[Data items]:

-- Opening Marker --

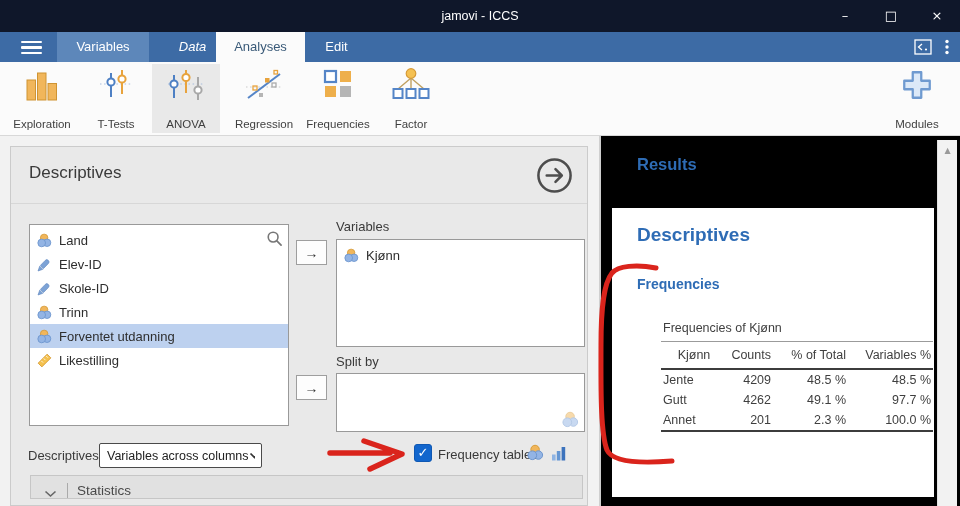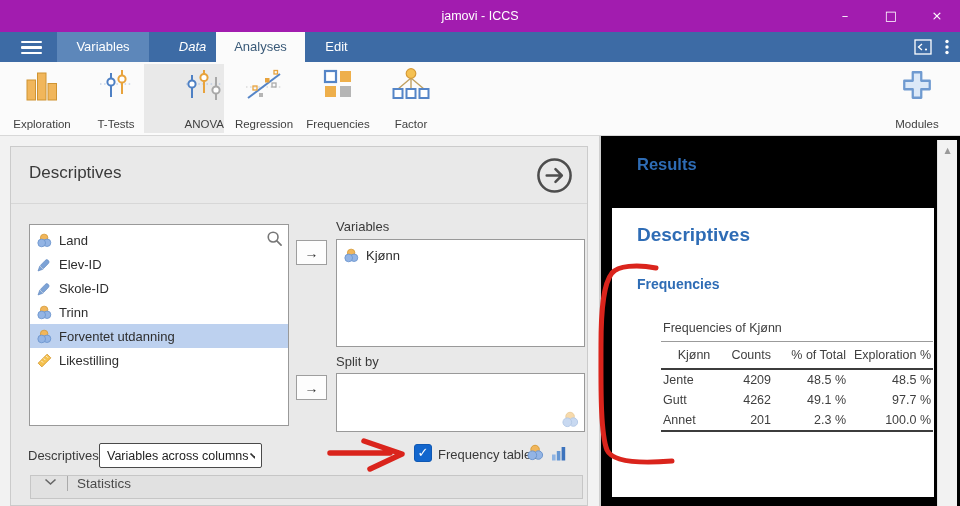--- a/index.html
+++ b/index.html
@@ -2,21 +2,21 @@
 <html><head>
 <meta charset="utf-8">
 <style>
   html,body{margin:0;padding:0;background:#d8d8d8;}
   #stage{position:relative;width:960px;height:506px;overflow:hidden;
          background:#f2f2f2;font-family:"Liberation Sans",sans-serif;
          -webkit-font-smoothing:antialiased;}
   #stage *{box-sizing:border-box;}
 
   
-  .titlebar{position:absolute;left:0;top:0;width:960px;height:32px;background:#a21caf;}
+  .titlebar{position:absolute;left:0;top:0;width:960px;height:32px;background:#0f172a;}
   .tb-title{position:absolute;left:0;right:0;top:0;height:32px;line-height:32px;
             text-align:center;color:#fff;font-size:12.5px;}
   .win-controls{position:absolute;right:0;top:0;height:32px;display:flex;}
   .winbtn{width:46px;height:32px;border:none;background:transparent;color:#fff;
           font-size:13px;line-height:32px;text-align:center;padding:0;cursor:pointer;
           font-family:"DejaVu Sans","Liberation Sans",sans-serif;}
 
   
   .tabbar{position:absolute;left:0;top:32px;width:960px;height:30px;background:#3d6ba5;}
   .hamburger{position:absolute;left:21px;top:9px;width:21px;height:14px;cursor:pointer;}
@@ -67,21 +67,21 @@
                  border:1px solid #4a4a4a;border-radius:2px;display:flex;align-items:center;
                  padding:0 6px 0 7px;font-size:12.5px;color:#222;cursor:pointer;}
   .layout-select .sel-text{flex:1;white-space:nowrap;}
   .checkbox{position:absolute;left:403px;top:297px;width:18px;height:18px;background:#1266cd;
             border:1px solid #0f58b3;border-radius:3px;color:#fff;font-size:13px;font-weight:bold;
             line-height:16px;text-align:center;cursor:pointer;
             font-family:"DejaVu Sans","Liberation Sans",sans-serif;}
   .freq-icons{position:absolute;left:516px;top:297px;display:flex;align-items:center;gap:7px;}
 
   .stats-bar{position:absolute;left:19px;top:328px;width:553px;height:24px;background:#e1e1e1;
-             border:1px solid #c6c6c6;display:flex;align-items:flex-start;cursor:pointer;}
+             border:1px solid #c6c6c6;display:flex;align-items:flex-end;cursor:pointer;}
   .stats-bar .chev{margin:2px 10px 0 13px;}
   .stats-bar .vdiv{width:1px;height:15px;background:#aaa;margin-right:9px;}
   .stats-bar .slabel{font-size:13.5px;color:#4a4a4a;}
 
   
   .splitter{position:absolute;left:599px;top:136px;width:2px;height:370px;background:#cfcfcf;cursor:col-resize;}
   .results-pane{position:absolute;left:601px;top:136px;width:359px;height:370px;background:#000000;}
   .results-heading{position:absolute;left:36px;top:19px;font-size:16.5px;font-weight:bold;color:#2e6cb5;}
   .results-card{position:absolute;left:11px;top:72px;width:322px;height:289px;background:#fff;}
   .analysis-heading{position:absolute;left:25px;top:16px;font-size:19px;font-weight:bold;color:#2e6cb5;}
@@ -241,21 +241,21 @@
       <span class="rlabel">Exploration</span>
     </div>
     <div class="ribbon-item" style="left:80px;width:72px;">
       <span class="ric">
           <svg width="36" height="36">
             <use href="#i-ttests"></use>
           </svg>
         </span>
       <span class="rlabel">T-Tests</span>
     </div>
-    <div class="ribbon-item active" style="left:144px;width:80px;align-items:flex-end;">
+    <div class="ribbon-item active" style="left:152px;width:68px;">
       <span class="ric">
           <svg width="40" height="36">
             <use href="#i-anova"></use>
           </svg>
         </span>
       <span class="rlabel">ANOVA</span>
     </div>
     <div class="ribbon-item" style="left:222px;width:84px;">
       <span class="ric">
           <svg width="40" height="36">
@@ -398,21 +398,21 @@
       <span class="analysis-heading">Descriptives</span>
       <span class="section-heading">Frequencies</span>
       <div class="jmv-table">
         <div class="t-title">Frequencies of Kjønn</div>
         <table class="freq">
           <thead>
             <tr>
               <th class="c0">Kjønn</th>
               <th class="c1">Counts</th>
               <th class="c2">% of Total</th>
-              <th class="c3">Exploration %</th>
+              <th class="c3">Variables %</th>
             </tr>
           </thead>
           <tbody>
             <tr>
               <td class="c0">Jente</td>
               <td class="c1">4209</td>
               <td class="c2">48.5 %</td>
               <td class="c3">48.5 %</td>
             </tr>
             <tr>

-- Closing Marker --

[Task item]:
Reproduce each record from above exactly; pictures do not belong in the copy.

[Answer to this problem]:
--- a/index.html
+++ b/index.html
@@ -2,21 +2,21 @@
 <html><head>
 <meta charset="utf-8">
 <style>
   html,body{margin:0;padding:0;background:#d8d8d8;}
   #stage{position:relative;width:960px;height:506px;overflow:hidden;
          background:#f2f2f2;font-family:"Liberation Sans",sans-serif;
          -webkit-font-smoothing:antialiased;}
   #stage *{box-sizing:border-box;}
 
   
-  .titlebar{position:absolute;left:0;top:0;width:960px;height:32px;background:#a21caf;}
+  .titlebar{position:absolute;left:0;top:0;width:960px;height:32px;background:#0f172a;}
   .tb-title{position:absolute;left:0;right:0;top:0;height:32px;line-height:32px;
             text-align:center;color:#fff;font-size:12.5px;}
   .win-controls{position:absolute;right:0;top:0;height:32px;display:flex;}
   .winbtn{width:46px;height:32px;border:none;background:transparent;color:#fff;
           font-size:13px;line-height:32px;text-align:center;padding:0;cursor:pointer;
           font-family:"DejaVu Sans","Liberation Sans",sans-serif;}
 
   
   .tabbar{position:absolute;left:0;top:32px;width:960px;height:30px;background:#3d6ba5;}
   .hamburger{position:absolute;left:21px;top:9px;width:21px;height:14px;cursor:pointer;}
@@ -67,21 +67,21 @@
                  border:1px solid #4a4a4a;border-radius:2px;display:flex;align-items:center;
                  padding:0 6px 0 7px;font-size:12.5px;color:#222;cursor:pointer;}
   .layout-select .sel-text{flex:1;white-space:nowrap;}
   .checkbox{position:absolute;left:403px;top:297px;width:18px;height:18px;background:#1266cd;
             border:1px solid #0f58b3;border-radius:3px;color:#fff;font-size:13px;font-weight:bold;
             line-height:16px;text-align:center;cursor:pointer;
             font-family:"DejaVu Sans","Liberation Sans",sans-serif;}
   .freq-icons{position:absolute;left:516px;top:297px;display:flex;align-items:center;gap:7px;}
 
   .stats-bar{position:absolute;left:19px;top:328px;width:553px;height:24px;background:#e1e1e1;
-             border:1px solid #c6c6c6;display:flex;align-items:flex-start;cursor:pointer;}
+             border:1px solid #c6c6c6;display:flex;align-items:flex-end;cursor:pointer;}
   .stats-bar .chev{margin:2px 10px 0 13px;}
   .stats-bar .vdiv{width:1px;height:15px;background:#aaa;margin-right:9px;}
   .stats-bar .slabel{font-size:13.5px;color:#4a4a4a;}
 
   
   .splitter{position:absolute;left:599px;top:136px;width:2px;height:370px;background:#cfcfcf;cursor:col-resize;}
   .results-pane{position:absolute;left:601px;top:136px;width:359px;height:370px;background:#000000;}
   .results-heading{position:absolute;left:36px;top:19px;font-size:16.5px;font-weight:bold;color:#2e6cb5;}
   .results-card{position:absolute;left:11px;top:72px;width:322px;height:289px;background:#fff;}
   .analysis-heading{position:absolute;left:25px;top:16px;font-size:19px;font-weight:bold;color:#2e6cb5;}
@@ -241,21 +241,21 @@
       <span class="rlabel">Exploration</span>
     </div>
     <div class="ribbon-item" style="left:80px;width:72px;">
       <span class="ric">
           <svg width="36" height="36">
             <use href="#i-ttests"></use>
           </svg>
         </span>
       <span class="rlabel">T-Tests</span>
     </div>
-    <div class="ribbon-item active" style="left:144px;width:80px;align-items:flex-end;">
+    <div class="ribbon-item active" style="left:152px;width:68px;">
       <span class="ric">
           <svg width="40" height="36">
             <use href="#i-anova"></use>
           </svg>
         </span>
       <span class="rlabel">ANOVA</span>
     </div>
     <div class="ribbon-item" style="left:222px;width:84px;">
       <span class="ric">
           <svg width="40" height="36">
@@ -398,21 +398,21 @@
       <span class="analysis-heading">Descriptives</span>
       <span class="section-heading">Frequencies</span>
       <div class="jmv-table">
         <div class="t-title">Frequencies of Kjønn</div>
         <table class="freq">
           <thead>
             <tr>
               <th class="c0">Kjønn</th>
               <th class="c1">Counts</th>
               <th class="c2">% of Total</th>
-              <th class="c3">Exploration %</th>
+              <th class="c3">Variables %</th>
             </tr>
           </thead>
           <tbody>
             <tr>
               <td class="c0">Jente</td>
               <td class="c1">4209</td>
               <td class="c2">48.5 %</td>
               <td class="c3">48.5 %</td>
             </tr>
             <tr>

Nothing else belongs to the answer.